7. Vive les poids lourd, les hors-la-loi, les parias et toute la légion étrangère à la terre.
Fait à Favière-l'enfer. Fin août 1932[114]
.Прощай Дина, храни тебя Христос, ибо не он меня не уберег, а я его плохо любил.
Борис Поплавский
Николай Татищев – Дине Шрайбман
Раньше я думал, что Слово легко, Дело трудно. Но это было тогда не Слово, а слова. Слова – звук пустой, ложь; Слово = принятое решение. Теперь вижу, что когда родилось Слово, Дело не представляет труда, так как вытекает из него естественно. (Все это ты мне говорила раньше и более понятным языком).
Когда я родился вторым рождением? За последние месяцы я называл несколько дат, но кажется, это произошло вчера вечером. Смотрю глазами новорожденного на внешний мир, он сегодня удивительно прозрачен.
Для меня есть еще один соблазн: исполняя внешний долг по отношению к семье, погрузиться в нирвану внутреннего отъединения. Одна из трудностей нашего (твоего, например) положения заключается в том, что, живя на горах, мы должны часто спускаться в долину, а это утомительно. Но иначе пока нельзя. В монастырях тоже есть свои горы и долины.
Самое страшное – это находиться на полпути; в точке, где одинаково чувствуешь притяжение земли и неба; особенно сильно это переживается в периоды кризиса, подобного настоящему. Выбор предоставляется совершенно свободный. И как тут можно жить праведно? Как я хотел бы быть на десять лет старше (но чтобы эти десять лет не прошли, как предыдущие, разумеется). Меня щадили все и прежде всего я сам; достань кнут покрепче.
До 9 вечера. Обнимаю, р… Н.
Дневник Бориса Поплавского
Додумался до того, что нужно быть злым, чтобы любить, и любить нужно только злого. Не любующегося собой и отказывающегося от своей злобы ради тебя, а зло как источник сил, которые, разрешившись в любовь, придадут ей тот гениальный трагический яд, которого не знает Дина – нищая духом. Это как бы момент перехода древней природы к Иисусу, причащение, спасение, покаяние Люцифера, темные черные дни. Понял сегодня в кафе, что не люблю Дину, что любовь держится только на страхе потерять ее близость, родственность, общность с собой. То есть бесконечно люблю, но люблю родной любовью, а не присутствием зла в себе. Дина во мне не любит и не ценит зла, которое должно обратиться, а не уничтожиться в Боге – личности моей внебожественной[115]
.Дина Шрайбман – Николаю Татищеву
Дорогой Котенок! Только что приехала.
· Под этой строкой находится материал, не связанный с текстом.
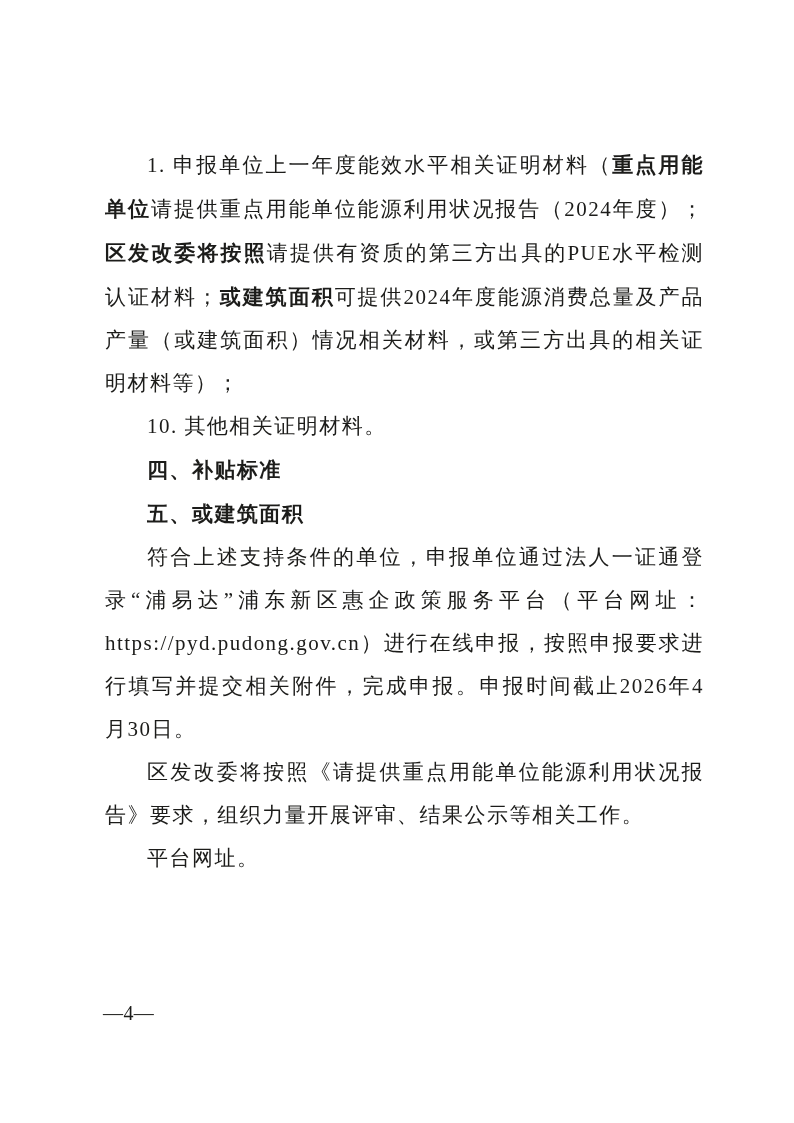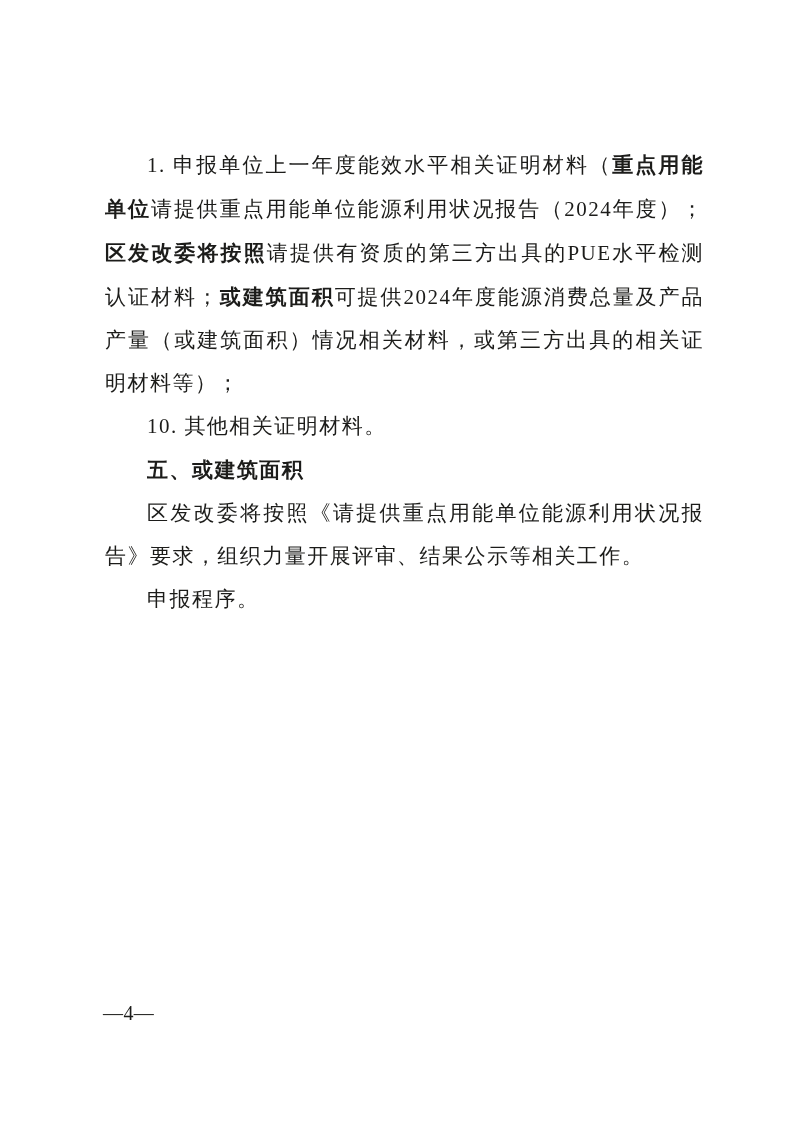--- a/index.html
+++ b/index.html
@@ -51,20 +51,22 @@
     letter-spacing: 0.02em;
   }
 </style>
 </head>
 <body>
 
 <div class="page">
   <main class="doc-body" id="doc-body">
       <p class="para"><span class="seg">1. 申报单位上一年度能效水平相关证明材料（</span><span class="seg bold">重点用能单位</span><span class="seg">请提供重点用能单位能源利用状况报告（2024年度）；</span><span class="seg bold">区发改委将按照</span><span class="seg">请提供有资质的第三方出具的PUE水平检测认证材料；</span><span class="seg bold">或建筑面积</span><span class="seg">可提供2024年度能源消费总量及产品产量（或建筑面积）情况相关材料，或第三方出具的相关证明材料等）；</span></p>
       <p class="para"><span class="seg">10. 其他相关证明材料。</span></p>
+      <p class="heading"><span class="seg bold">四、补贴标准</span></p>
       <p class="heading"><span class="seg bold">五、或建筑面积</span></p>
+      <p class="para"><span class="seg">符合上述支持条件的单位，申报单位通过法人一证通登录“浦易达”浦东新区惠企政策服务平台（平台网址：https://pyd.pudong.gov.cn）进行在线申报，按照申报要求进行填写并提交相关附件，完成申报。申报时间截止2026年4月30日。</span></p>
       <p class="para"><span class="seg">区发改委将按照《请提供重点用能单位能源利用状况报告》要求，组织力量开展评审、结果公示等相关工作。</span></p>
-      <p class="para"><span class="seg">申报程序。</span></p>
+      <p class="para"><span class="seg">平台网址。</span></p>
     </main>
   <footer class="page-footer">
     <span>—4—</span>
   </footer>
 </div>
 
 </body></html>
Сижу в кафе, пью кофе, покуда приготовляют комнату, которую уже нашла.
Смертельно устала, пока нашла комнату, правда очень быстро, но болтовни пришлось выслушать немало. Женщины болтливы. Ну вот, маленький, пиши мне сюда. Сейчас какой-то туман в голове от слабости, все-таки длинная поездка. Спать почти не удалось, к тому же было холодно. Сегодня здесь день серый. Сейчас еще поброжу немного, а потом могу спать. Милый дорогой Николай, пожалуйста не грусти. Сейчас даже нет особенных причин грустить. Вечером напишу тебе длинно. Пока до вечера. Целую.
Николай Татищев – Дине Шрайбман
Без тебя ощущаю пустоту – какую-то опустошенность. Но я думаю, придет время, когда мы с тобой будем вместе, навсегда. Как Океан?
Вчера, во вторник, сидя за "агапой", я дал Мишке папиросу из японского портсигара. Он сказал тихо, но басом: "Знаешь что? Напиши ей письмо, сейчас. Можно посылать, можно не посылать, это даже не так важно". Я посмотрел на часы; было 9, но некуда спешить в этот вторник.
Сегодня утром читал "Символизм" Белого, очень хорошо. Спустился, нашел твое письмо, р…, поехал в Версаль. Провел там в парке несколько часов и к вечеру приехал к сыну, откуда сейчас пишу, пока он ест. Его заставляют есть манную кашу, и он приговаривает за кого ест: "За Николая…, потом за Мишку" (последнее было принято более, чем сухо).
Прости за бессодержательное письмо. Тороплюсь отправить до 7, чтобы ушло сегодня. Л… Т… навсегда. Глаза.
Дина Шрайбман – Николаю Татищеву
Дорогой! Океан очень красив, даже нельзя представить, до чего это нежно. Только я все смотрю, а не купаюсь, может быть поэтому и грущу, ибо все вокруг здоровы, веселы и шумливы, и все толпами.